(Difference listings)
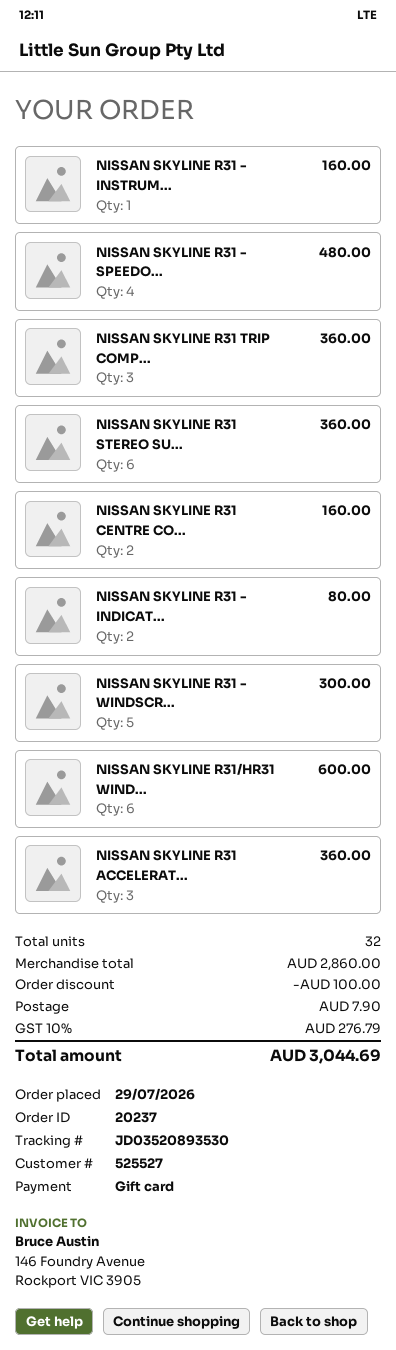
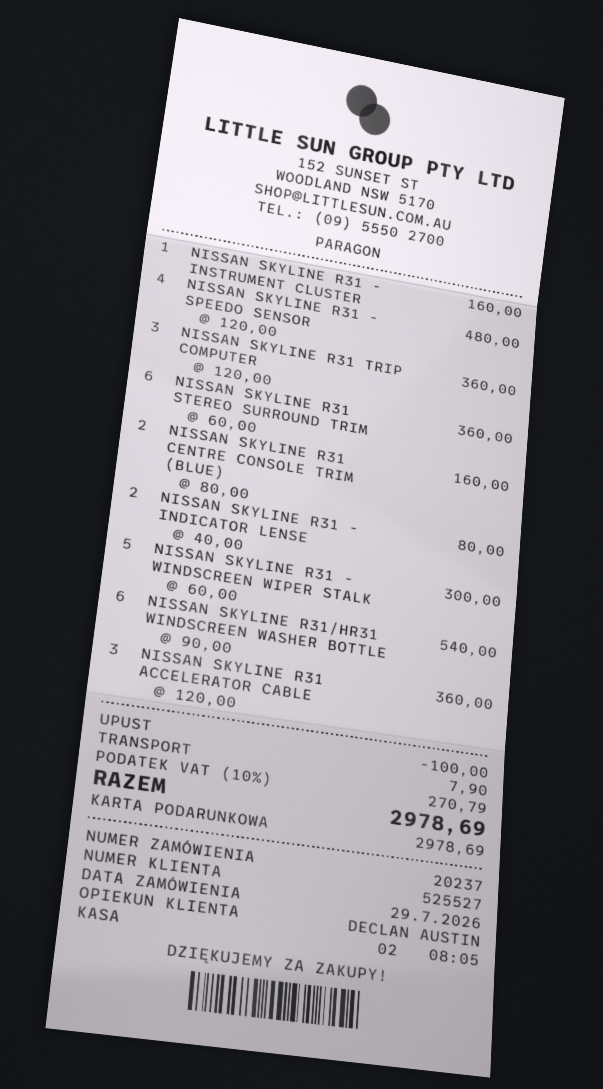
NISSAN SKYLINE R31/HR31 WIND...: 6 for 600.00 -> 6 for 540.00
tax: 10% = 276.79 -> 10% = 270.79
total: 3044.69 -> 2978.69

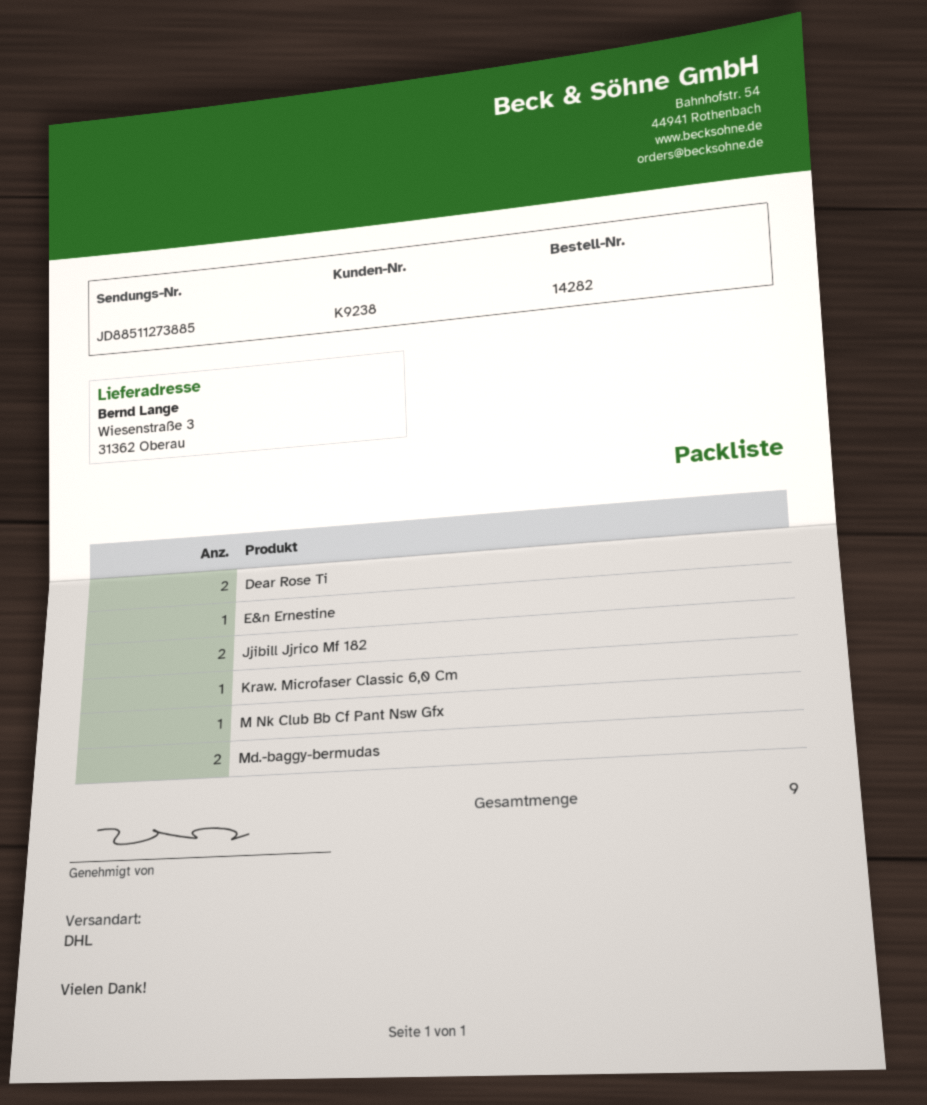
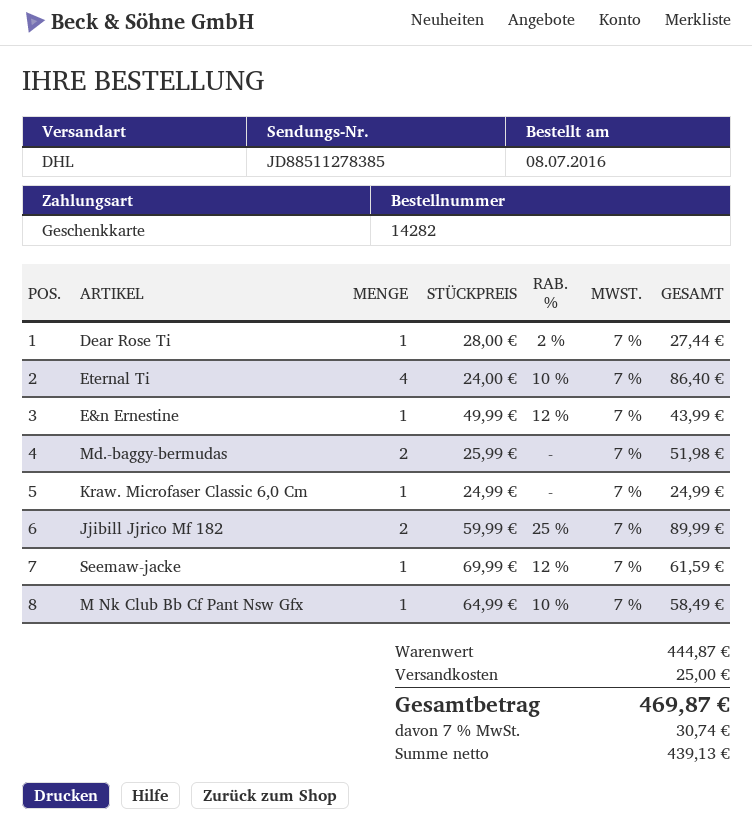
tracking number: JD88511273885 -> JD88511278385
Dear Rose Ti: 2 -> 1
Eternal Ti: none -> 4
Seemaw-jacke: none -> 1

■ **WHAT NEEDS TO BE DONE**: Go through the data above and copy each line that holds the word "none".

■ **RESULT OF THIS TASK**:
Eternal Ti: none -> 4
Seemaw-jacke: none -> 1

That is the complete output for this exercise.